Gameplay and Features

Instead of creating one highly customizable protagonist like in Saints Row, Volition attempted to capitalize on the booming “hero shooter” trend popularized by games like Overwatch:

  • The Squad Swap System: You deploy into the open world with a squad of three distinct agents, but you only control one at a time. The core mechanic relies on seamlessly teleport-swapping between your characters on the fly. If your nimble assassin’s shields drop, you instantly swap to your heavy-weapon tank to absorb the incoming fire, or to your hacker to inflict status ailments.
  • The Roster: The game featured a base roster of 12 highly stylized, foul-mouthed agents, ranging from a roller-derby girl with a minigun to a bow-wielding immunologist. (Fan-favorite Saints Row legends like Johnny Gat and Pierce Washington were also added, though controversially as DLC).
  • The ARK: Between missions, you returned to a massive flying headquarters called the ARK. Here, you could craft upgrades, unlock new vehicle skins, and assign agents to “Global Conflict” idle missions to passively earn resources.
  • Verticality: The traversal in futuristic Seoul was incredibly fast-paced. Agents could triple-jump, air-dash, and scale massive skyscrapers, giving the game a floaty, arcade-like momentum reminiscent of Crackdown.

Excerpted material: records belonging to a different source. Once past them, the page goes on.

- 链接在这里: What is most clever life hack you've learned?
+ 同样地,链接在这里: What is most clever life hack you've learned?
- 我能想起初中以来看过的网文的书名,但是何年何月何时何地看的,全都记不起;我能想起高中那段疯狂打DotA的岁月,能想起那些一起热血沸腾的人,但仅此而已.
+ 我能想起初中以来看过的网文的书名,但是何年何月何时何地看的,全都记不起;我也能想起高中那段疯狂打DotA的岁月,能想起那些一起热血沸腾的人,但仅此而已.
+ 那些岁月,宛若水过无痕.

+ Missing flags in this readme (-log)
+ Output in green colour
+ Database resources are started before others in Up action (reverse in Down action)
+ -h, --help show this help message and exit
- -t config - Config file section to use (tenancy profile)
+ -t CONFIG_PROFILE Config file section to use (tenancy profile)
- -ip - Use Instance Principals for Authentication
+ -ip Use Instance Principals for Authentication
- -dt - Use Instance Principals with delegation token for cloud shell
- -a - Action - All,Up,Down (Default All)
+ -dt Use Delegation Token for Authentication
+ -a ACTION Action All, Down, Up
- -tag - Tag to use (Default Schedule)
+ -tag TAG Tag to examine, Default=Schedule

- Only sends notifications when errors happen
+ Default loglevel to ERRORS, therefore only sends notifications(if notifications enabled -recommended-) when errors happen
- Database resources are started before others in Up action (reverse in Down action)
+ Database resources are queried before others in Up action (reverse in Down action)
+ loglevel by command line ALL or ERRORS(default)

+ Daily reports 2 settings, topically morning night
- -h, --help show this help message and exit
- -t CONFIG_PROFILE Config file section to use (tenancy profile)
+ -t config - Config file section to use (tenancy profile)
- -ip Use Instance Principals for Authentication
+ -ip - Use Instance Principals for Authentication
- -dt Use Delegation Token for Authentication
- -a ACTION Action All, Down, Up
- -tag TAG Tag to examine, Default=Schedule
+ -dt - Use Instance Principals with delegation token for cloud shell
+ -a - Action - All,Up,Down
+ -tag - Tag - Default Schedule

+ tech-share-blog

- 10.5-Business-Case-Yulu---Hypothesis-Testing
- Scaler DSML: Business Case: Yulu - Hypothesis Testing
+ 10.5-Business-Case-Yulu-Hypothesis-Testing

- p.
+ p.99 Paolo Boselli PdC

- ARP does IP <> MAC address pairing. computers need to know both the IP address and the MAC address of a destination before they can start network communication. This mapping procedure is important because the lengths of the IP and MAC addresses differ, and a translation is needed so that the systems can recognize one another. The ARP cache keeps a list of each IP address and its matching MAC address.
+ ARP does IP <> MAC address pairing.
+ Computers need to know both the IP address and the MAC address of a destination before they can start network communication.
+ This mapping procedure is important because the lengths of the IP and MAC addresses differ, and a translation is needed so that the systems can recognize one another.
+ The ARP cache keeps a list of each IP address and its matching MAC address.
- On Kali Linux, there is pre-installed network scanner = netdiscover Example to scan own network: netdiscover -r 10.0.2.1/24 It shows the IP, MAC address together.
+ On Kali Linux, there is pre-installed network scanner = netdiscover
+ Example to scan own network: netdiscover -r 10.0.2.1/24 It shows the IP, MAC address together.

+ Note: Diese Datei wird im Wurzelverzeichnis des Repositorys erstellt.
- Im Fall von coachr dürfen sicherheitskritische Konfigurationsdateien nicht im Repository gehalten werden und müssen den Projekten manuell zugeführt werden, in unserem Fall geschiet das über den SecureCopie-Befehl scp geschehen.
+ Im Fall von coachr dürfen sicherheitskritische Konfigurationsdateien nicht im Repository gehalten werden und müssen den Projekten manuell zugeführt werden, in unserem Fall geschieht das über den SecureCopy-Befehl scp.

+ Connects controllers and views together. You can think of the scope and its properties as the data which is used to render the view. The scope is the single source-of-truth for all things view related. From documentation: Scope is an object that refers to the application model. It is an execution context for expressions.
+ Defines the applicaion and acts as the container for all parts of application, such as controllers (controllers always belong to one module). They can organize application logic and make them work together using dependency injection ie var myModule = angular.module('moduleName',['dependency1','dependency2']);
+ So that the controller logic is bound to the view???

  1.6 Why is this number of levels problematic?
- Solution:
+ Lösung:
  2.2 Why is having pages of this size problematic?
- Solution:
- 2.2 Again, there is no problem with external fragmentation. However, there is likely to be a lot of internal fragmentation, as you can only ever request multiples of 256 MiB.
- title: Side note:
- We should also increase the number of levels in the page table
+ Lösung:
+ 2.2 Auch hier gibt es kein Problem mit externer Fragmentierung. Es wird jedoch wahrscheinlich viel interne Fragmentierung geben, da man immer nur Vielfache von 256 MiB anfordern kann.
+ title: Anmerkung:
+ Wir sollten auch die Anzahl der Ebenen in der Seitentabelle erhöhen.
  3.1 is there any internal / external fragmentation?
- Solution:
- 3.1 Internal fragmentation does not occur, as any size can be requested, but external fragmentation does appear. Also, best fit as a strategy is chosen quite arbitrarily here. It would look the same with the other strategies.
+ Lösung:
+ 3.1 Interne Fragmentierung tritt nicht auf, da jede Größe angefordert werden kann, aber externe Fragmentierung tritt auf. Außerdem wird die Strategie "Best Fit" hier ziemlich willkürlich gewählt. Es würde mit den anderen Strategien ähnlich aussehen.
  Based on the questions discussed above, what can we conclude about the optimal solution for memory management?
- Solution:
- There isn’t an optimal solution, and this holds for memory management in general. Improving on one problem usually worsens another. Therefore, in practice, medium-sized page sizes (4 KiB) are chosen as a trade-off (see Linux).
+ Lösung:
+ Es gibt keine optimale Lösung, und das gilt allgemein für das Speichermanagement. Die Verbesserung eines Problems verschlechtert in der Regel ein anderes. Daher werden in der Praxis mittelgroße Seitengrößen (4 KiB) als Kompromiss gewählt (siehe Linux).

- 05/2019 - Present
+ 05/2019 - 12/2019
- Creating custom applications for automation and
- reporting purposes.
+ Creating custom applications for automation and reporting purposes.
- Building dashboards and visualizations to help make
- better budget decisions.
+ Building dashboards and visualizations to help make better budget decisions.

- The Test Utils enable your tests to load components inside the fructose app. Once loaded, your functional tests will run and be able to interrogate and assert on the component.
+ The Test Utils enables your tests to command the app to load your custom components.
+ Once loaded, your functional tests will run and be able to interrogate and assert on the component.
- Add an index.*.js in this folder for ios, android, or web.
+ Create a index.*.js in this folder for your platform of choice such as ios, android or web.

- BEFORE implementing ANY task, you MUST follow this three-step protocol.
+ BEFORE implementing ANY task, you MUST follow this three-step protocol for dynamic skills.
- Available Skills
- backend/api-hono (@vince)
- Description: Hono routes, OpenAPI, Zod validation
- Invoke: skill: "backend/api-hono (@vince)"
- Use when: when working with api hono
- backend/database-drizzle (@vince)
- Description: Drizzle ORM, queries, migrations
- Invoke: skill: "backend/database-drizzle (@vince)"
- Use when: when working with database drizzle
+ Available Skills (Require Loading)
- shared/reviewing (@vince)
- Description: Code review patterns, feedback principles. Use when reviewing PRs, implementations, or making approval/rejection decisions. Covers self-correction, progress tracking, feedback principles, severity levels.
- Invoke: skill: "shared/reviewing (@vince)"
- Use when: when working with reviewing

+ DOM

The Fatal Flaws and The “Lair” Problem

Despite the flashy combat, Agents of Mayhem quickly fell apart for players due to a few fatal design flaws:

  • The Missing Co-Op: This was the game’s most heavily criticized omission. The Saints Row franchise was legendary for its drop-in, drop-out cooperative chaos. Handing the player a squad of three distinct heroes in a massive open world—and then forcing it to be a strictly single-player experience—baffled the fanbase.
  • Copy-and-Paste Dungeons: To pad out the game’s length, the campaign relied heavily on assaulting underground L.E.G.I.O.N. lairs. These lairs were procedurally generated using the exact same, visually identical grey modular rooms over and over again, completely draining the game of its colorful personality and turning the mid-game into a tedious grind.
  • A Sterile City: While the futuristic version of Seoul looked gorgeous from a distance, the streets were mostly lifeless, lacking the dynamic pedestrian AI, crazy mini-games, and chaotic emergent gameplay that Volition was known for.

The Legacy

Agents of Mayhem was sent out to die in a crowded release window and failed to resonate with either Saints Row veterans or the new hero-shooter demographic.

The game’s severe commercial failure led to significant layoffs at Volition. The studio eventually retreated to their flagship franchise, attempting to capture lightning in a bottle once more with the 2022 Saints Row reboot—which, tragically, suffered a similar fate and ultimately led to the permanent closure of Volition in 2023.

Quick Note

Agents of Mayhem was a colorful, ambitious experiment that tried to blend a single-player hero shooter with an open-world sandbox.

In short: While the seamless character-swapping combat was genuinely fun for the first few hours, its repetitive dungeon design and baffling lack of cooperative play doomed it to become a forgotten footnote in the Saints Row universe.